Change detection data
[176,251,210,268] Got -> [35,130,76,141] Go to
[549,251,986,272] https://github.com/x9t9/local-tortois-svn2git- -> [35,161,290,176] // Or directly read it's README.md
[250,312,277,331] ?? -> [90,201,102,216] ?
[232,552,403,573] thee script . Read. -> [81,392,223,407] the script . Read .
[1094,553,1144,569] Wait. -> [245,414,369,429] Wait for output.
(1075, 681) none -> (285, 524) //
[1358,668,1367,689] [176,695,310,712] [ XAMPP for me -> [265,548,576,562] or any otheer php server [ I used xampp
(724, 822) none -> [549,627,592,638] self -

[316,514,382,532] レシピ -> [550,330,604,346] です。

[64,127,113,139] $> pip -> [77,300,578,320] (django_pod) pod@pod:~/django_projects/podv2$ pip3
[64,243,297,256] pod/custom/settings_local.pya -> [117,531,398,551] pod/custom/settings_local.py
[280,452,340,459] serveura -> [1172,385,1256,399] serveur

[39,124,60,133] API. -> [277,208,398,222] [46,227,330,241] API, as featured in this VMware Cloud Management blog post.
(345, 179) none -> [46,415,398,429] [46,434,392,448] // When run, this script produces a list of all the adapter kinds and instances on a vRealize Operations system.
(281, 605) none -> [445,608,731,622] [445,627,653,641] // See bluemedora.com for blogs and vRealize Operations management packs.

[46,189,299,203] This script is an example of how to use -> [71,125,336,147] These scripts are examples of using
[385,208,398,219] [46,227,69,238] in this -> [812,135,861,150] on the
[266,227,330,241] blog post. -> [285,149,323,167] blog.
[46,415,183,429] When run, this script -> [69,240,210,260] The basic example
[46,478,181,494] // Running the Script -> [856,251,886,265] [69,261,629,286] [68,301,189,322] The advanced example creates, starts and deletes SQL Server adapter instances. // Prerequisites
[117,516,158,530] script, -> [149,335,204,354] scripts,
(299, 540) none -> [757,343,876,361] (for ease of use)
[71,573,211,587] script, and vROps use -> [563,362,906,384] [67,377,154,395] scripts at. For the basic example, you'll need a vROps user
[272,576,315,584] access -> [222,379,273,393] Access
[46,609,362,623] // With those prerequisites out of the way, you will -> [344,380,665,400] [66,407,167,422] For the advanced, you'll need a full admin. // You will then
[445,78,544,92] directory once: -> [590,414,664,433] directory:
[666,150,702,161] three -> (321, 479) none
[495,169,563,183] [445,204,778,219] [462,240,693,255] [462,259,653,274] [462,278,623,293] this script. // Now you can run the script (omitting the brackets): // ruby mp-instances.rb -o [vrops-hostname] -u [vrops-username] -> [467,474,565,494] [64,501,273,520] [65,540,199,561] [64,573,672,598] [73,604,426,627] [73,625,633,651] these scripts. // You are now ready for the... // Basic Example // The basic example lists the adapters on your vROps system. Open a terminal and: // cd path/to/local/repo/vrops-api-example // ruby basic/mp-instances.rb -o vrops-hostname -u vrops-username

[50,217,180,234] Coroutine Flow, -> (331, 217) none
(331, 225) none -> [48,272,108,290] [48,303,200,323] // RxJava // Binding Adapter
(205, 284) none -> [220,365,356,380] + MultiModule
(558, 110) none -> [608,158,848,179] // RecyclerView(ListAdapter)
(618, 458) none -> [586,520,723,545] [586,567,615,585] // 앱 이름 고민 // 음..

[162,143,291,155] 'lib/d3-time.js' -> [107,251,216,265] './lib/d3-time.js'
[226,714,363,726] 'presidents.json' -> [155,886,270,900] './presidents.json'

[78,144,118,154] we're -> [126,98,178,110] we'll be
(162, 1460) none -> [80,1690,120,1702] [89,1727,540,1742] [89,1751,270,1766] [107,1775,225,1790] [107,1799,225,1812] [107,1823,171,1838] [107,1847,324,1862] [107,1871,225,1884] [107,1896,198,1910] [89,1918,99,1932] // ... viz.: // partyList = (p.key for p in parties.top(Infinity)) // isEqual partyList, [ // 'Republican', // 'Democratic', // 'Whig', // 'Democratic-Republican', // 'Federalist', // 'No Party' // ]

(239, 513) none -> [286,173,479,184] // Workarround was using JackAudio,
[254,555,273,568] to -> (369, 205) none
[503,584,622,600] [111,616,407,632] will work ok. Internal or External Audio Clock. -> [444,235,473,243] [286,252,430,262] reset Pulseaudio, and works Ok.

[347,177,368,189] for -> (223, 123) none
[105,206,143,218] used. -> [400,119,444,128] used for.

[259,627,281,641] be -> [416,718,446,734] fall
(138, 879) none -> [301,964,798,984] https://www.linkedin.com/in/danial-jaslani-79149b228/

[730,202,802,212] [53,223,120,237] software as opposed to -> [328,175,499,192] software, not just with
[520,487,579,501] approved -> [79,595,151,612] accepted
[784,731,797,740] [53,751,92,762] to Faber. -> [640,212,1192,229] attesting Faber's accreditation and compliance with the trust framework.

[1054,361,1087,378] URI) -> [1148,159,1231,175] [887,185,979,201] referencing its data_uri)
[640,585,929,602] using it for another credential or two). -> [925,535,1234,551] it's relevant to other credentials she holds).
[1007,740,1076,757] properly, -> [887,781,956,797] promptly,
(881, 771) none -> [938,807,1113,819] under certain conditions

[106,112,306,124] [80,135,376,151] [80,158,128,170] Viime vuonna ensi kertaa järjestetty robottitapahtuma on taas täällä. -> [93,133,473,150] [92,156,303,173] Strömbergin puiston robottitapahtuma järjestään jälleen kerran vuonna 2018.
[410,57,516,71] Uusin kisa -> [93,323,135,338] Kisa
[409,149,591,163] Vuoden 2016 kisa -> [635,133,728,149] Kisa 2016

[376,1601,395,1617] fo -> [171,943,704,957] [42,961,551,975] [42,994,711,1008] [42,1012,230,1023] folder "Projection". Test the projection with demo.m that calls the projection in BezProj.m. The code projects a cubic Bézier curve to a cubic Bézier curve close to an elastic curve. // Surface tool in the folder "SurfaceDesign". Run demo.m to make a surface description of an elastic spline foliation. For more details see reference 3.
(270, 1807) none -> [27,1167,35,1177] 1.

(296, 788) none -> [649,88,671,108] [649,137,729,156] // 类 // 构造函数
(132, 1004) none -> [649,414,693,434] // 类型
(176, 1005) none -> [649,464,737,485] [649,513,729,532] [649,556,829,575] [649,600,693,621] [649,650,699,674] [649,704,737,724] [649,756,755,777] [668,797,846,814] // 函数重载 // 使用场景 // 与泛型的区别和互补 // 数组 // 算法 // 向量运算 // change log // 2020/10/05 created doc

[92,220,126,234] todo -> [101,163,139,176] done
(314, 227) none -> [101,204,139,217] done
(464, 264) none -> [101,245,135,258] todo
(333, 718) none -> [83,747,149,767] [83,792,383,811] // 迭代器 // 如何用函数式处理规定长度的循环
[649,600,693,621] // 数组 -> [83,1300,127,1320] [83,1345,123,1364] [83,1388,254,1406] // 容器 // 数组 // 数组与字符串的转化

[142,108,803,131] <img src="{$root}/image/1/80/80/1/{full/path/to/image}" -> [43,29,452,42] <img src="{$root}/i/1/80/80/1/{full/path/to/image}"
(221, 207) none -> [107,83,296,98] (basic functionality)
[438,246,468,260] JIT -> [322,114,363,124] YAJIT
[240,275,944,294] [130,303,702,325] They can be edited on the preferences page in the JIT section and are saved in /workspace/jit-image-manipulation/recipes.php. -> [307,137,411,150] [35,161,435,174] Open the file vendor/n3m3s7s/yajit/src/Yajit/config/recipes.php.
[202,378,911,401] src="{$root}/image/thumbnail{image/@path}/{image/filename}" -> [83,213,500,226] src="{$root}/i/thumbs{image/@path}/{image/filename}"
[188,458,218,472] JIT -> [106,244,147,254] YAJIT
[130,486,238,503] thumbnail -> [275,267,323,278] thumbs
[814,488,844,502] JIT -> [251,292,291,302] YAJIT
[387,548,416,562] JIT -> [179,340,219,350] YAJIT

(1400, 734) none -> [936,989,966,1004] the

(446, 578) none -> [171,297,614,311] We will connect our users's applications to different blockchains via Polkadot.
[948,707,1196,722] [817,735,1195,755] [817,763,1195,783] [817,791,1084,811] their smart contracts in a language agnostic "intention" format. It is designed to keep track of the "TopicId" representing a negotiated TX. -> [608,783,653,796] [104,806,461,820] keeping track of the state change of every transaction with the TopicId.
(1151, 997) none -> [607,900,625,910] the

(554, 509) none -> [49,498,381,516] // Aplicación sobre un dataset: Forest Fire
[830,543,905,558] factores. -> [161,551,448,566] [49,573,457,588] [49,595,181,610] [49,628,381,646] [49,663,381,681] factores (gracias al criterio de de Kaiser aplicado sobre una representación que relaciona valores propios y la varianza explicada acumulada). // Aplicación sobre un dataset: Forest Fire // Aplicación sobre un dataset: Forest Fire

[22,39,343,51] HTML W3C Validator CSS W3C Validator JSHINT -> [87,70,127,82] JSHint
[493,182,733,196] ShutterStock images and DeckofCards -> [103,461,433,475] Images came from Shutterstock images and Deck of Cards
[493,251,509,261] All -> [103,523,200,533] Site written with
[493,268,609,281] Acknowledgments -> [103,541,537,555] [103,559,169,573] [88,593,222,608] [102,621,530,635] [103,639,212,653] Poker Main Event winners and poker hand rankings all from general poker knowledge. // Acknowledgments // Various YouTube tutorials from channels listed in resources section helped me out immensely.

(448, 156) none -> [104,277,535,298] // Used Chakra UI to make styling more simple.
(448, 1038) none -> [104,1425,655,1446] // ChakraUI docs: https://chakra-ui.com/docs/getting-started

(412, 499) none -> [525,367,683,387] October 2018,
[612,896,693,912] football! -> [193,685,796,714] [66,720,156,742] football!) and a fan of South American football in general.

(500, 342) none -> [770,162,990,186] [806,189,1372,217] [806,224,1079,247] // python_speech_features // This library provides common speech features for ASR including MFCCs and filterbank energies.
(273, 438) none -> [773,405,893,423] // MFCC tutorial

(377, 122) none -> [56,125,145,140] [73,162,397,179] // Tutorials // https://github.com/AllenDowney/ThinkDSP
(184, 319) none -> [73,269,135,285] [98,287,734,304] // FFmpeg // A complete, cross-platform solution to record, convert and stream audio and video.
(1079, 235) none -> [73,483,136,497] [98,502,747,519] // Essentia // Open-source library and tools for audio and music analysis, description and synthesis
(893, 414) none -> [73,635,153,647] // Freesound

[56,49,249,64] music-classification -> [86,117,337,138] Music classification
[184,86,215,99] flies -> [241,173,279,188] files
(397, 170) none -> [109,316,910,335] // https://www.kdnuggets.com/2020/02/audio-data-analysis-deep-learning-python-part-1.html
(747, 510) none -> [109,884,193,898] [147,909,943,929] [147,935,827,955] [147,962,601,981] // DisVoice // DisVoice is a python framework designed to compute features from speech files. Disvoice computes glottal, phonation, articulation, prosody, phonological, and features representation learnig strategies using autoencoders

Your task: Return exactly, and only, the lines above starting at the line that contains "[117,516,158,530] script, ->" and ending at the line that contains "[272,576,315,584] access ->".

Your response:
[117,516,158,530] script, -> [149,335,204,354] scripts,
(299, 540) none -> [757,343,876,361] (for ease of use)
[71,573,211,587] script, and vROps use -> [563,362,906,384] [67,377,154,395] scripts at. For the basic example, you'll need a vROps user
[272,576,315,584] access -> [222,379,273,393] Access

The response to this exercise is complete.